Submitted to: Plant Disease Management Reports
Publication Type: Research Notes
Publication Acceptance Date: January 31, 2011
Publication Date: May 1, 2011
Citation: Keinath, A.P., Farnham, M.W., Wechter, W.P. 2011. Field evaluation of brassica lines for resistance to bacterial blight in Charleston, South Carolina, 2010. Plant Disease Management Reports. 5:V082. Technical Abstract: Twelve leafy green Brassica entries (including turnip, mustard, and collard greens) were evaluated for response to inoculation with Pseudomonas syringae pv. alisalensis (Psa) in an experiment conducted at the Clemson University Coastal Research and Education Center in Charleston, SC. On 21 September 2010, 40 transplants per plot were set in 2 rows on raised beds spaced 3 feet apart; plants were spaced 6 in. apart within rows. The experimental design was a randomized complete block with four replications. On 14 October 2010, all plants were inoculated by spraying them with a 0.2 OD600 suspension of Psa with a CO2-backpack sprayer.
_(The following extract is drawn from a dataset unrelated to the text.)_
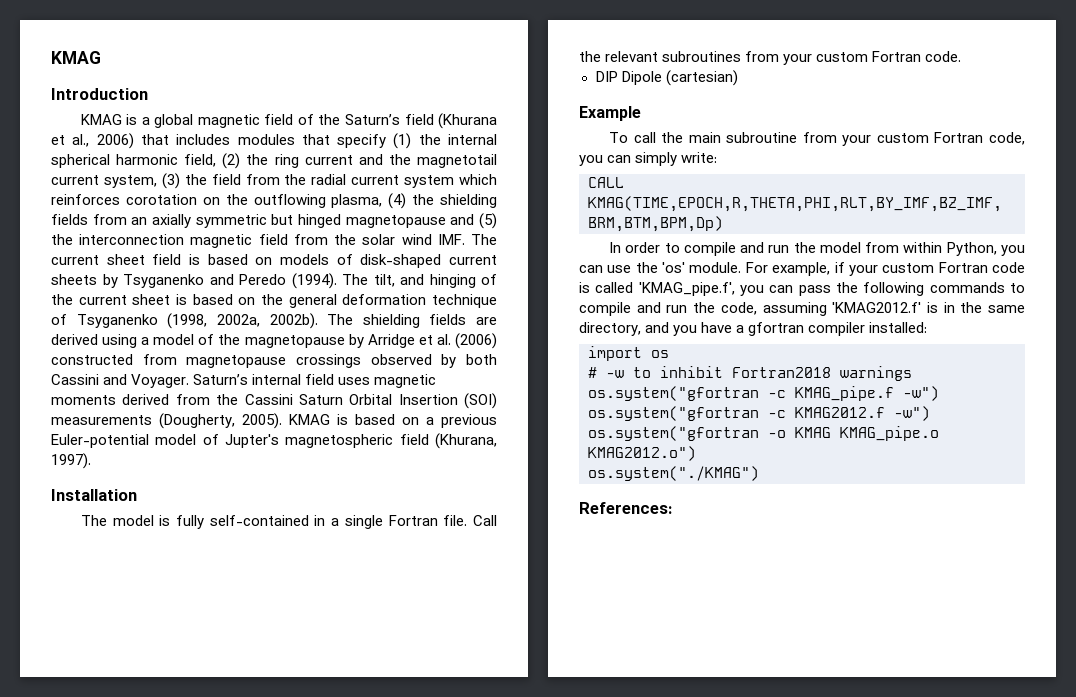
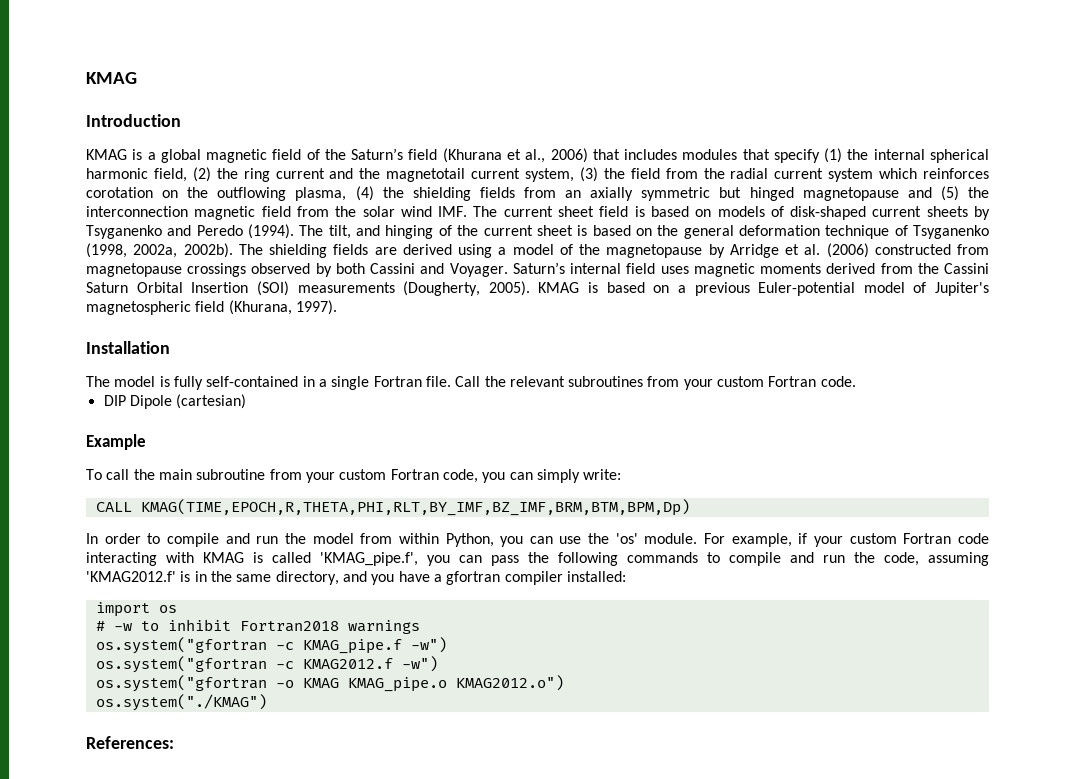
[225,434,279,448] Jupter's -> [935,282,989,296] Jupiter's
(1025, 267) none -> [86,552,244,566] interacting with KMAG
To help establish the pathogen, leaf wetness was maintained by using Senninger low pressure mini-wobbler sprinklers to produce a mist in the evening for 30-60 min each day until harvest. On 27 October 2010, plots were rated visually for percentage leaf surface area with symptoms of bacterial leaf spot using a 0 to 100% scale in 5% increments. On 29 October 2010, all plants were harvested from a 3.3-ft section of the right-hand row in each plot. Leaves were removed from harvested plants and sorted into asymptomatic (healthy) or diseased groups that were weighed separately. Leaves with any symptoms of bacterial blight were considered diseased. Although, bacterial blight developed on all 12 entries, they differed in disease severity. Two cultivars of turnip greens, tendergreen mustard (also known as spinach mustard), and the two cultivars of collard were among the most severely diseased entries. Three of the Plant Introduction (PI) lines (G 30499, PI 418956, and G 30988) were more resistant than all commercial cultivars except kale and Southern Curled Giant mustard. One PI line, a bok choy, was susceptible to bacterial blight. Because of differences in plant size and leaf density, weight of healthy leaves could not be compared across different species. The three resistant PI lines, kale, Top Bunch collard, and Southern Curled Giant mustard were the cultivars with the highest percentage of healthy leaves (by weight); these six cultivars differed significantly from the two cultivars of turnip greens and Tendergreen mustard, which had the lowest percentages of healthy leaves.